【リヴァイ】 Frozen 〜 Let It Go 〜
第2章 Do You Wanna Build a Snowman?
レオノアが目覚めると、子供部屋には明るい光が差し込んでいた。
キラキラと輝く窓、揺れるカーテン。
所々に散らかったオモチャ。
真っ白なシーツ。
いつもと変わらない。
なんだかとても疲れたし、お腹もペコペコだ。
とても長い夢を見ていたような気がする。
「リヴァイ・・・」
小さな手で目をこすりながら、いつも朝一番に“おはよう”と言って頭を撫でてくれる兄の姿を探す。
しかし、いつまで待ってもその声も、その手もやってこない。
不思議に思って体を起こしてみると、レオノアの目に飛び込んできたのは真っ白な大きい壁だった。
「あれ?」
そこには子供用のベッドがもう一つあったはず。
まるでレオノアが眠っている間にまるで神隠しにあったかのように忽然と姿を消している。

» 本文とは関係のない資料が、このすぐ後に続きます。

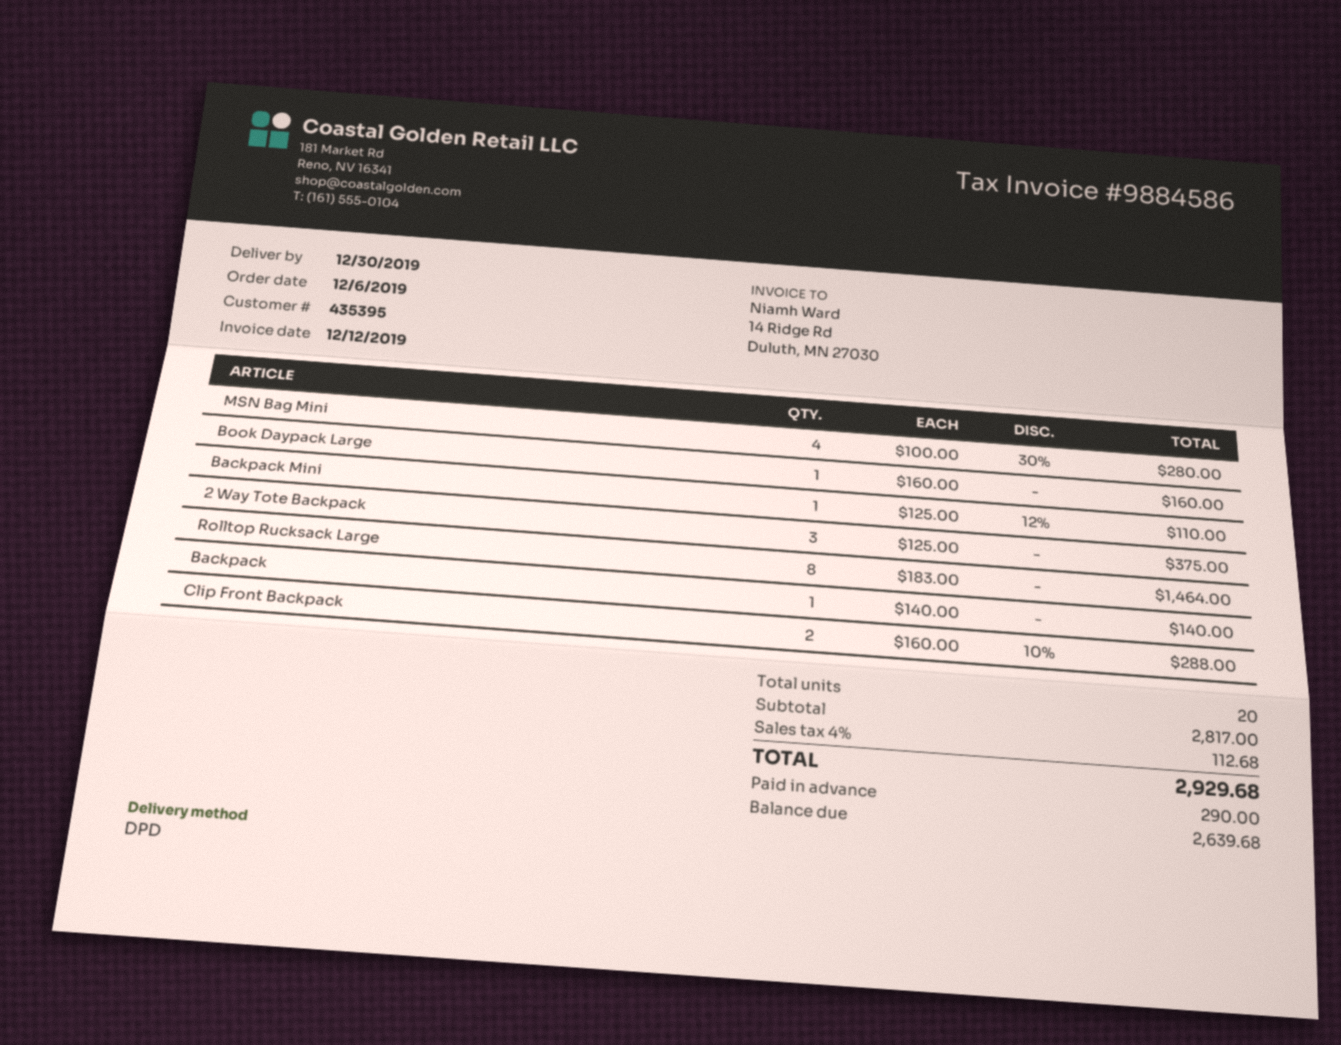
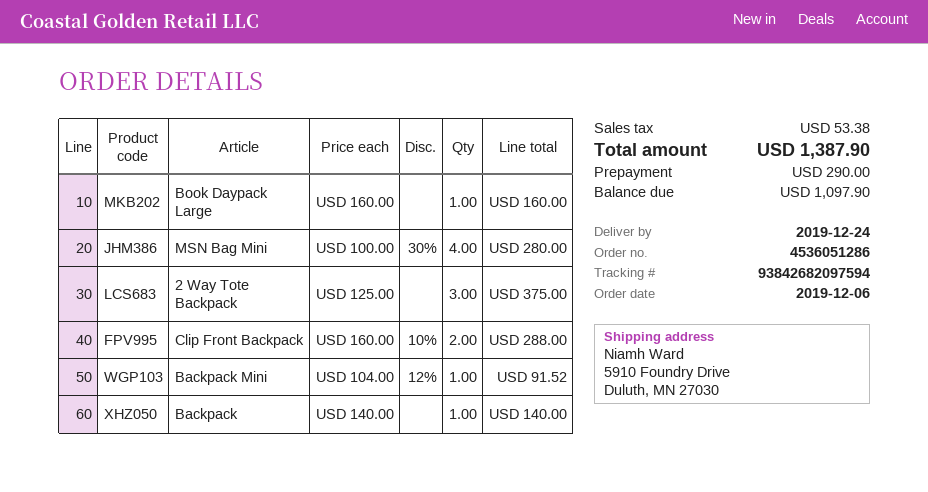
delivery date: 2019-12-30 -> 2019-12-24
Backpack Mini: 1 x 125.00 - 12% = 110.00 -> 1 x 104.00 - 12% = 91.52
Rolltop Rucksack Large: 8 x 183.00 = 1464.00 -> none
tax: 112.68 -> 53.38
total: 2929.68 -> 1387.90
balance: 2639.68 -> 1097.90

よく見ると、リヴァイの洋服が入った棚も、小さな文机もない。
その代わりに、兄のベッドがあった場所には、レオノアが大事にしていた王子様とお姫様の人形が寄り添うような姿で置かれていた。
「リヴァイ・・・リヴァイ・・・? おかあさま・・・おとうさま・・・」
急に不安が押し寄せてくる。
リヴァイはいったいどこへ行ってしまったのだろうか。
いつも自分のそばに居てくれたのに。
もしかして、眠っている間にこの世界にたった一人残されてしまったのではないか。
そういえば、とても怖い夢だったような気がする。
トロールが出てきて、リヴァイが泣きそうな顔をしていたような・・・
「ひっく・・・リヴァイ・・・」
静かすぎる子供部屋は、輝く太陽の光が差し込んでいるのに怖くて仕方がなかった。
レオノアは耐えきれなくなって、零れ落ちる涙を拭おうともせず、ベッドから飛び降りる。
リヴァイはどこ?
揺れる柔らかな髪は、その一部が老婆のように真っ白になっていた。